How to delete personal data from Wayback Machine
I’ve been maintaining persistent online identity for more than two decades. The side effect is that if you know where and what to search for, you will come across traces of my online activity going back to early 2000s, including juicy things the 2024 me may not want you to see. A lot of that is possible thanks to Wayback Machine operated by Internet Archive.
I love Internet Archive. I deeply appreciate their work. Wayback Machine is an excellent research tool and powerful weaponry against various malicious attempts to rewrite history. However, Wayback Machine is also a valuable source of data for open-source intelligence and I can imagine many stressful situations that could emerge from that.
The internet keeps evolving, sometimes in very hostile ways. At some point of my life I had to sit down and think about my personal threat model. Without getting into too much detail, I decided that I still enjoy putting my real name next to things I produce online, but I’m not particularly fond of sharing too much data at once. Searching through old snapshots of my defunct websites in Wayback Machine I found a lot of cases when the past me would violate that principle in particularly scary ways. So I decided to act on it.
Internet Archive is particularly meticulous at archiving the internet and I deeply appreciate that. But they also allow for deleting saved snapshots assuming certain conditions are met. Their support article provides a good introduction on how to initiate the process.
I managed to successfully exercise that freedom to get a few old websites of mine removed, both defunct and still existing, both owned by me and controlled by a third party. While the process may not look particularly clear and straightforward from the outside, I assure you it’s not as daunting as it seems.
Prerequisites
Some important stuff to consider before we progress further:
- I’m an European, which means I have access to this notorious atomic device called GDPR. I don’t know if that affected the way my requests were fulfilled in any way, and to be honest, I hope that wasn’t the case. Privacy and security shouldn’t be region-locked to one specific continent.

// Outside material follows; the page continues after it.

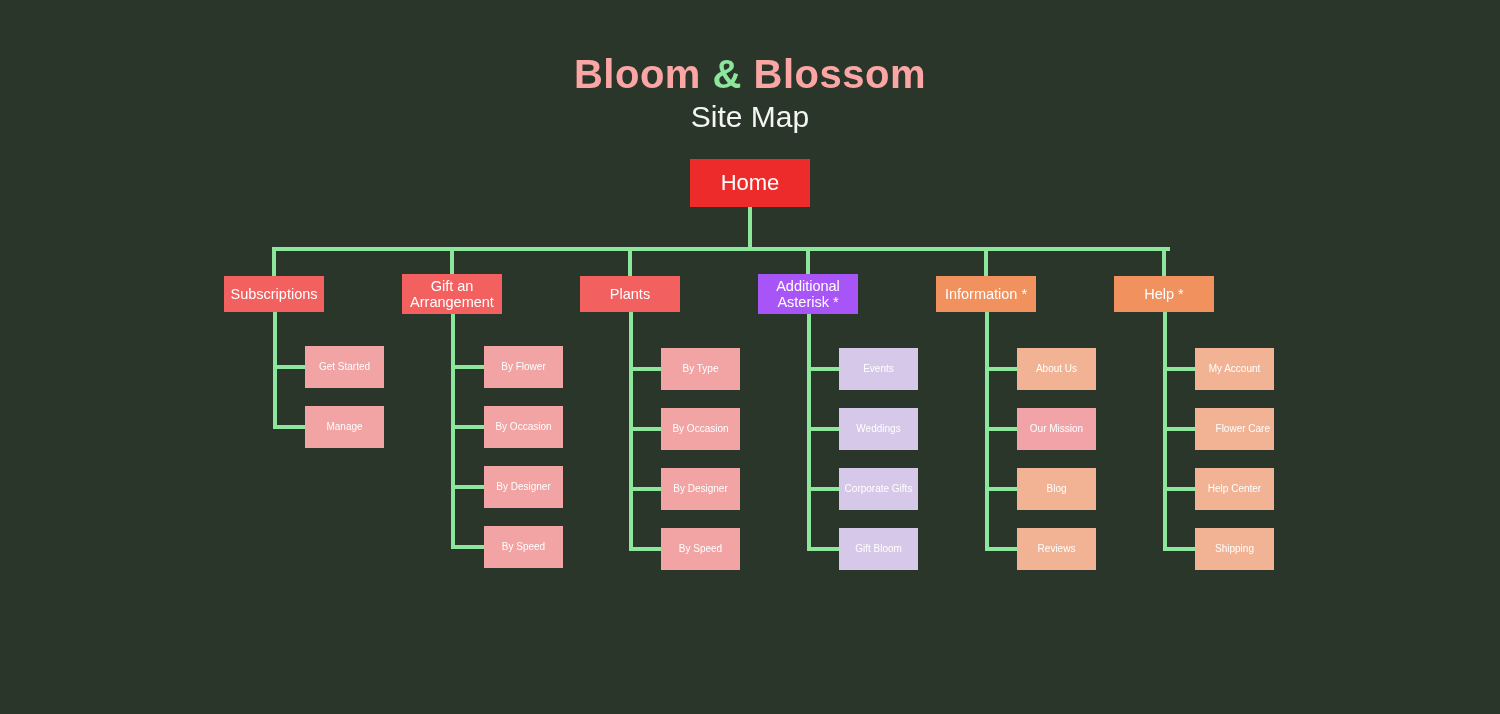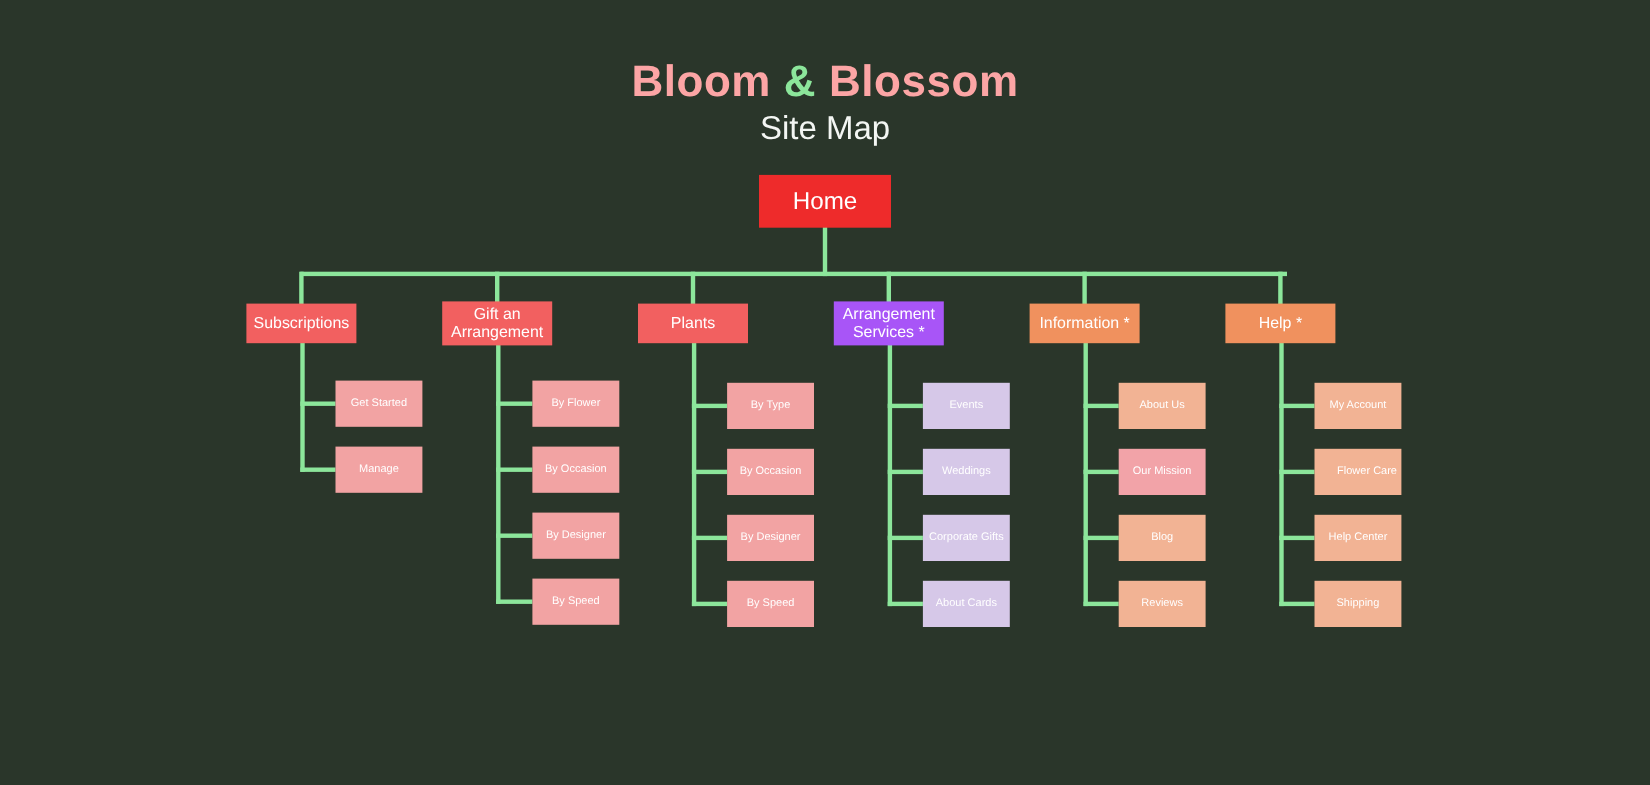"Arrangement Services *" span.lbl { text: Arrangement Services -> Additional Asterisk }
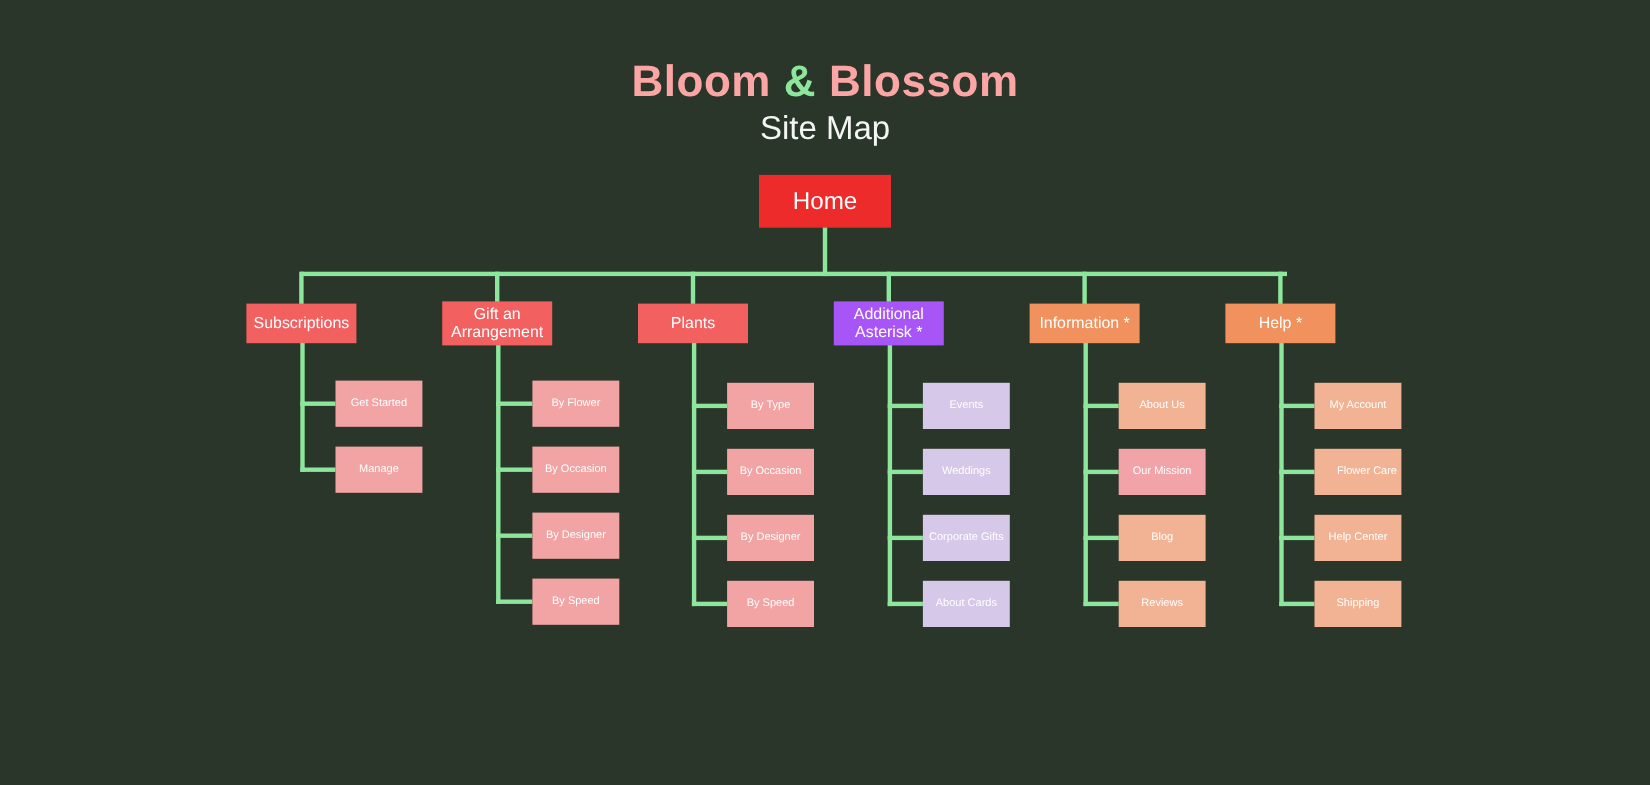"About Cards" span.lbl { text: About Cards -> Gift Bloom }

- Personal data was involved. Okay, revealing my real name is not a concern within my threat model. However, revealing my real name next to certain specific data points I no longer want to share becomes an issue. Internet Archive themselves state that the sole fact of mentioning one’s name may not be a sufficient reason for the resource to be deleted, which means I could have failed if I tried to delete any mentions of me from third-party websites.
- I wasn’t in a rush. Nothing of value was under immediate threat due to my data being visible in Wayback Machine. My requests were processed within a few working days (usually less than 5) and I didn’t mind waiting. I’m not sure if there’s any way of speeding things up in case of emergency. I just wanted to proactively resolve a minor opsec issue.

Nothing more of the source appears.